BrasilO Globo, Brasil 22 de septiembre de 2020

Crítica

Crítica
Quem já está com saudades de "Perry Mason" pode tentar "Young Wallander", que acaba de chegar à Netflix. Aqui também acompanhamos a aventura de um detetive que pega seu primeiro caso importante (antes que leitores zangados venham me corrigir, já faço a ressalva: sim, Mason só atua como detetive no início e depois vira advogado, mas aí é outra história). Trata-se do mesmo gênero de dramaturgia, mas sem a qualidade da trama estrelada por Matthew Rhys na HBO.
Adam Pålsson vive Kurt Wallander, jovem policial que mora em Rosengård, um conjunto habitacional em Malmö, na Suécia. Seu vizinhos, em grande parte imigrantes vindos do Oriente Médio, não sabem da sua atividade profissional. Até que, em certa ocasião, no meio da noite, um tumulto atrai os moradores para uma área de esportes que separa os prédios. A gritaria se deve a uma cena chocante: há um rapaz amarrado a uma cerca, com uma granada dentro da boca. Em volta dele, um grupo de jovens grita impropérios. Kurt sai em seu socorro e acaba expondo, assim, sua identidade. Em vão: a explosão acontece e a trama se abre numa complicada investigação. O mistério é alimentado ainda pelos conflitos entre imigrantes e suecos.

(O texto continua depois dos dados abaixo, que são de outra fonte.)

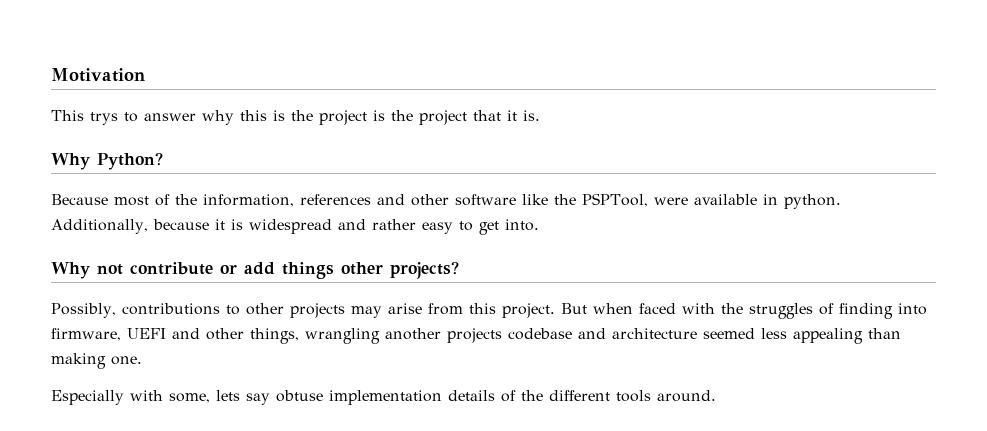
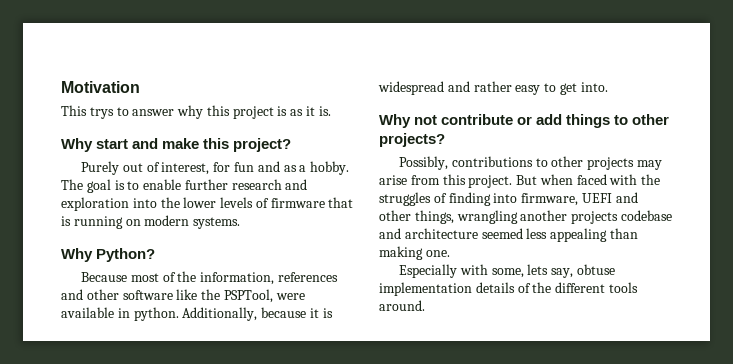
- This trys to answer why this is the project is the project that it is.
+ This trys to answer why this project is as it is.
+ Why start and make this project?
+ Purely out of interest, for fun and as a hobby. The goal is to enable further research and exploration into the lower levels of firmware that is running on modern systems.
- Why not contribute or add things other projects?
+ Why not contribute or add things to other projects?
- Especially with some, lets say obtuse implementation details of the different tools around.
+ Especially with some, lets say, obtuse implementation details of the different tools around.

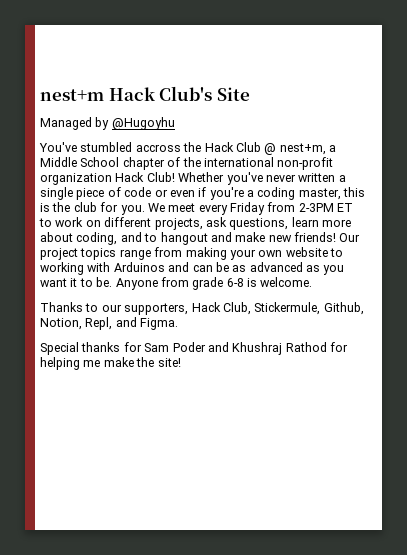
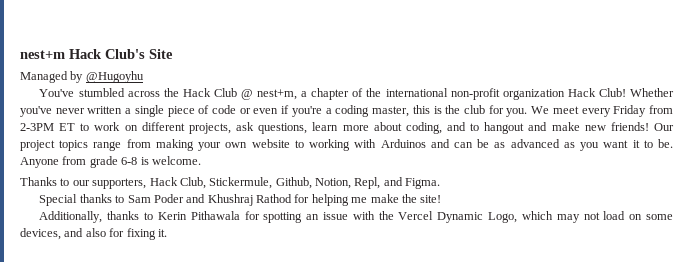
- You've stumbled accross the Hack Club @ nest+m, a Middle School chapter of the international non-profit organization Hack Club!
+ You've stumbled across the Hack Club @ nest+m, a chapter of the international non-profit organization Hack Club!
- Special thanks for Sam Poder and Khushraj Rathod for helping me make the site!
+ Special thanks to Sam Poder and Khushraj Rathod for helping me make the site!
+ Additionally, thanks to Kerin Pithawala for spotting an issue with the Vercel Dynamic Logo, which may not load on some devices, and also for fixing it.

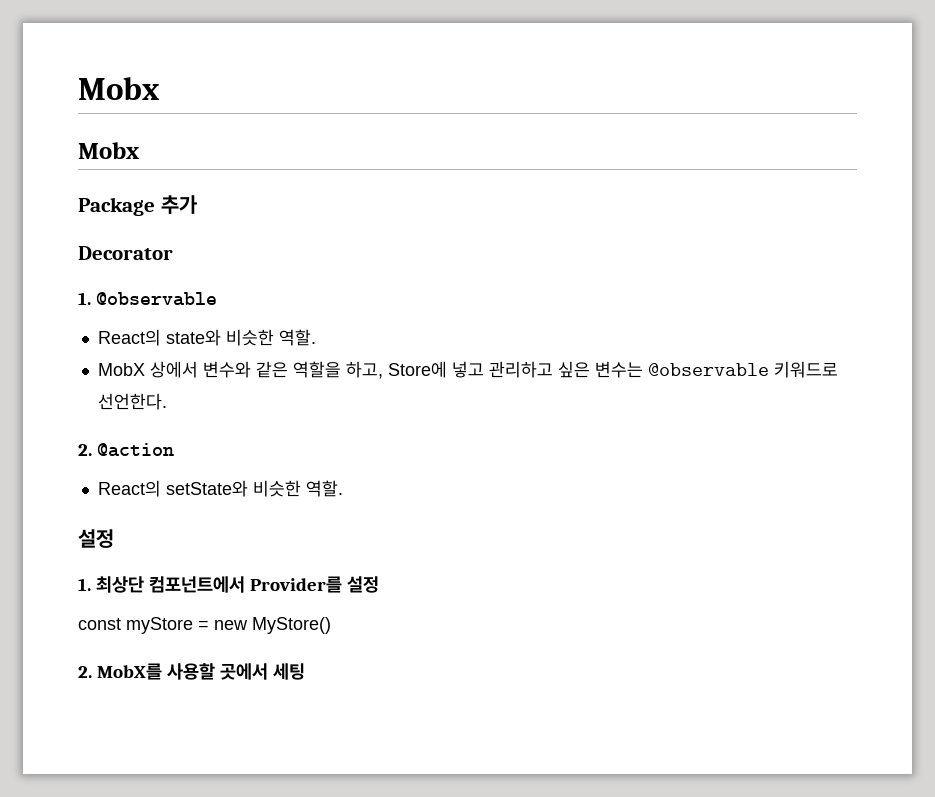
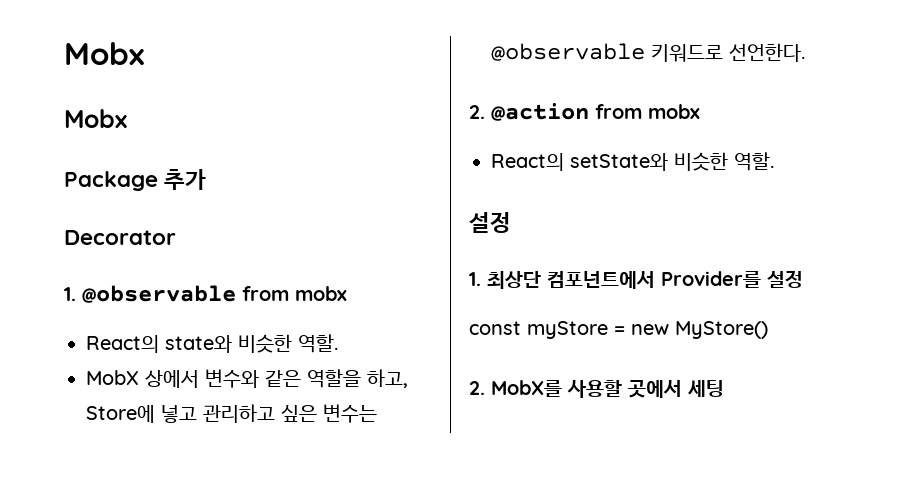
- 1. @observable
+ 1. @observable from mobx
- 2. @action
+ 2. @action from mobx

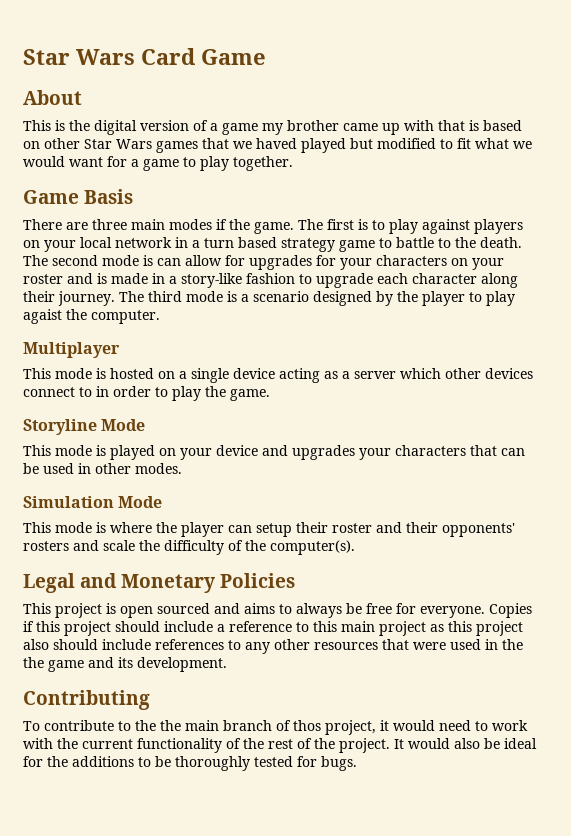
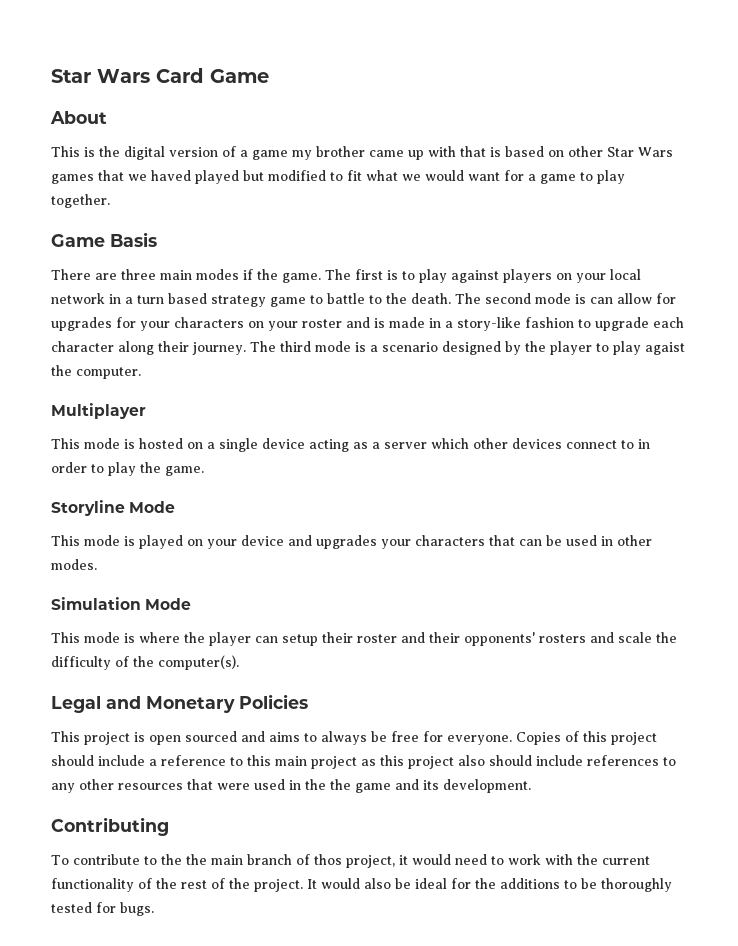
- Copies if this project should include a reference to this main project as this project also should include references to any other resources that were used in the the game and its development.
+ Copies of this project should include a reference to this main project as this project also should include references to any other resources that were used in the the game and its development.

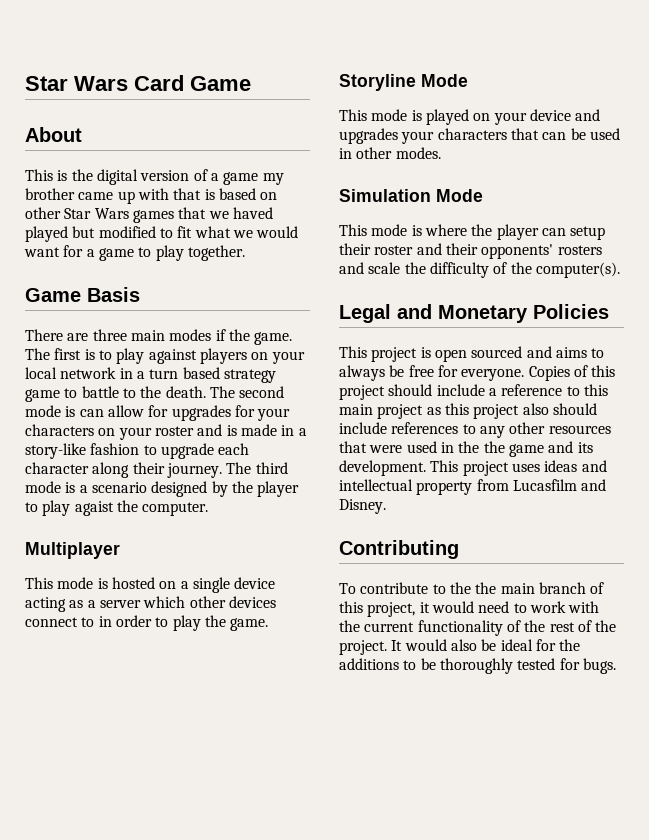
+ This project uses ideas and intellectual property from Lucasfilm and Disney.
- To contribute to the the main branch of thos project, it would need to work with the current functionality of the rest of the project.
+ To contribute to the the main branch of this project, it would need to work with the current functionality of the rest of the project.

A trama é nórdica, mas falada em inglês. Esse detalhe revela muito sobre ela. Trata-se, claramente, de uma produção feita para agradar ao mercado mundial. O preço dessa ambição é alto. "Wallander", pasteurizada e banal, poderia ter saído de um estúdio americano. O enredo captura a atenção, mas cai na previsibilidade esquemática. Vale conferir esperando apenas boa diversão.